Data provided below:

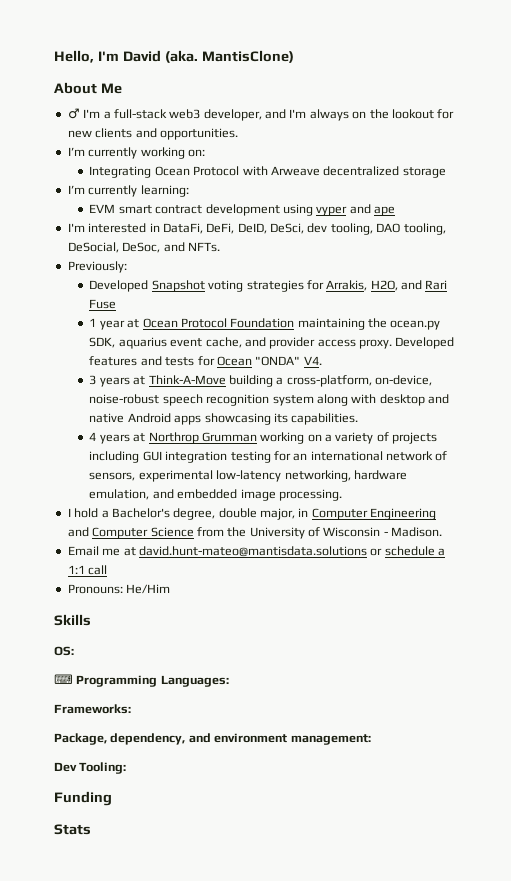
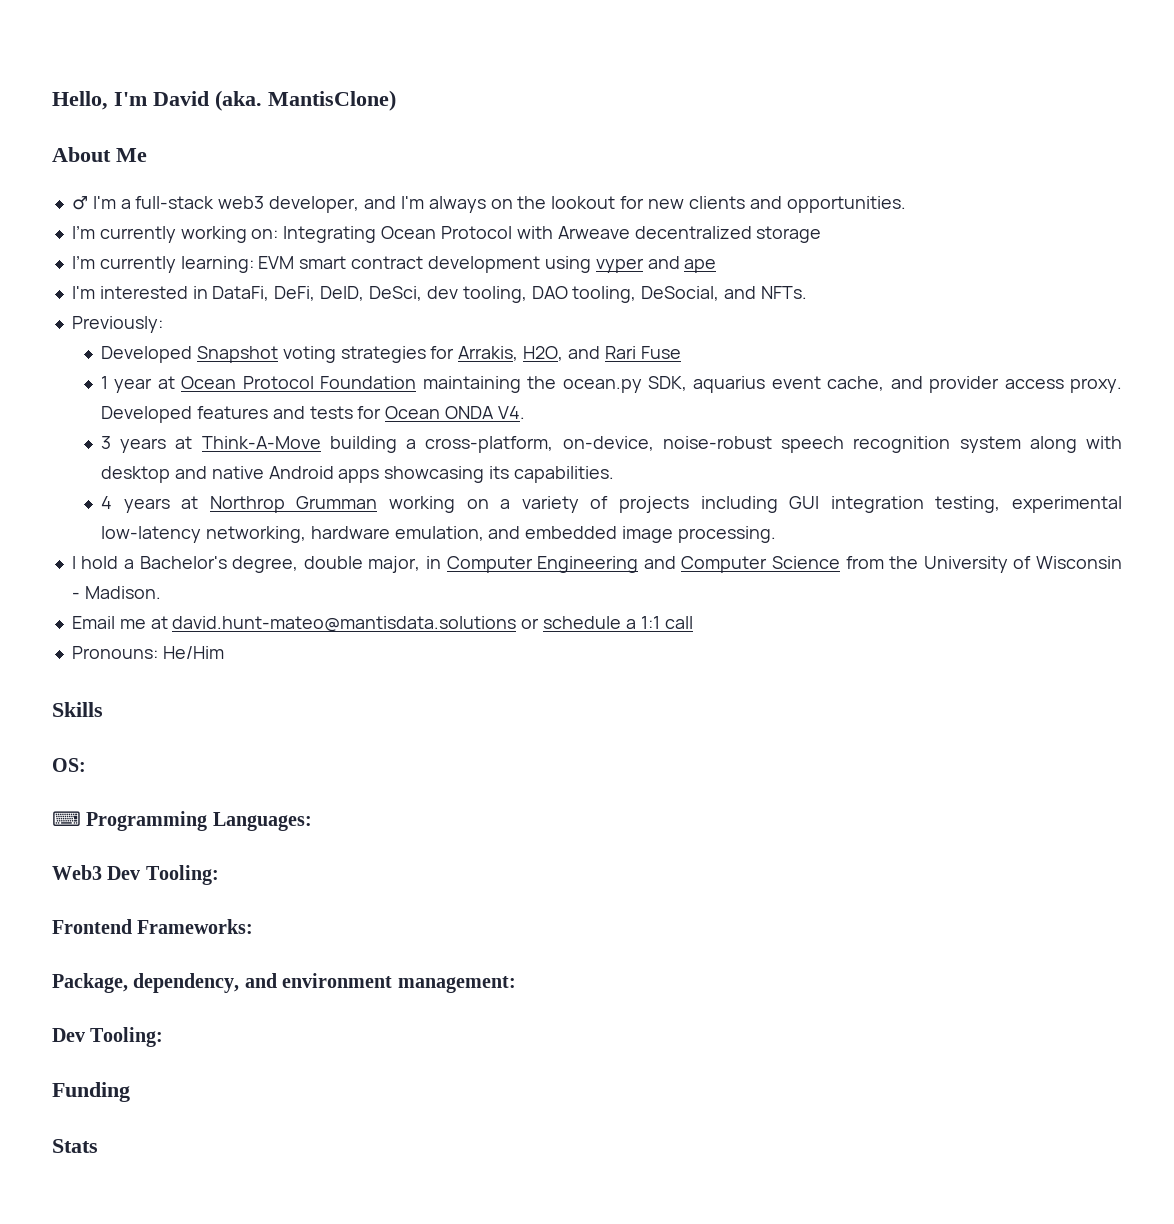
- I’m currently working on:
- Integrating Ocean Protocol with Arweave decentralized storage
+ I’m currently working on: Integrating Ocean Protocol with Arweave decentralized storage
- I’m currently learning:
- EVM smart contract development using vyper and ape
+ I’m currently learning: EVM smart contract development using vyper and ape
- I'm interested in DataFi, DeFi, DeID, DeSci, dev tooling, DAO tooling, DeSocial, DeSoc, and NFTs.
+ I'm interested in DataFi, DeFi, DeID, DeSci, dev tooling, DAO tooling, DeSocial, and NFTs.
- Developed features and tests for Ocean "ONDA" V4.
+ Developed features and tests for Ocean ONDA V4.
- 4 years at Northrop Grumman working on a variety of projects including GUI integration testing for an international network of sensors, experimental low-latency networking, hardware emulation, and embedded image processing.
+ 4 years at Northrop Grumman working on a variety of projects including GUI integration testing, experimental low-latency networking, hardware emulation, and embedded image processing.
- Frameworks:
+ Web3 Dev Tooling:
+ Frontend Frameworks:

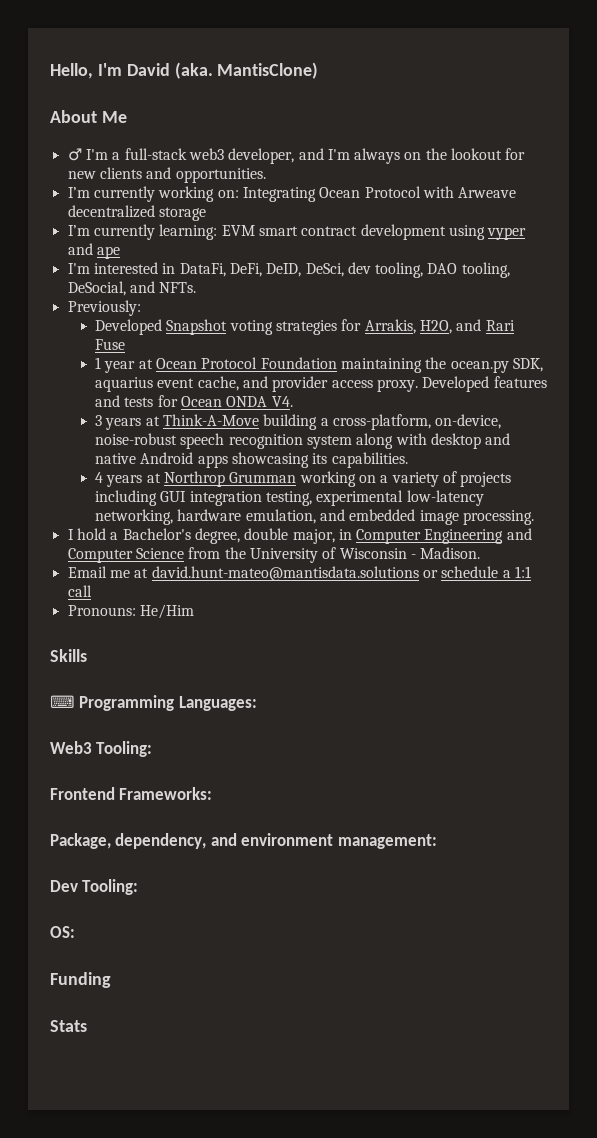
- OS:
- Web3 Dev Tooling:
+ Web3 Tooling:
+ OS:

End of Data provided.

:: Work request ::
Please, without any pictures, retype the records exactly as they appear.

:: Expected answer ::
- I’m currently working on:
- Integrating Ocean Protocol with Arweave decentralized storage
+ I’m currently working on: Integrating Ocean Protocol with Arweave decentralized storage
- I’m currently learning:
- EVM smart contract development using vyper and ape
+ I’m currently learning: EVM smart contract development using vyper and ape
- I'm interested in DataFi, DeFi, DeID, DeSci, dev tooling, DAO tooling, DeSocial, DeSoc, and NFTs.
+ I'm interested in DataFi, DeFi, DeID, DeSci, dev tooling, DAO tooling, DeSocial, and NFTs.
- Developed features and tests for Ocean "ONDA" V4.
+ Developed features and tests for Ocean ONDA V4.
- 4 years at Northrop Grumman working on a variety of projects including GUI integration testing for an international network of sensors, experimental low-latency networking, hardware emulation, and embedded image processing.
+ 4 years at Northrop Grumman working on a variety of projects including GUI integration testing, experimental low-latency networking, hardware emulation, and embedded image processing.
- Frameworks:
+ Web3 Dev Tooling:
+ Frontend Frameworks:

- OS:
- Web3 Dev Tooling:
+ Web3 Tooling:
+ OS:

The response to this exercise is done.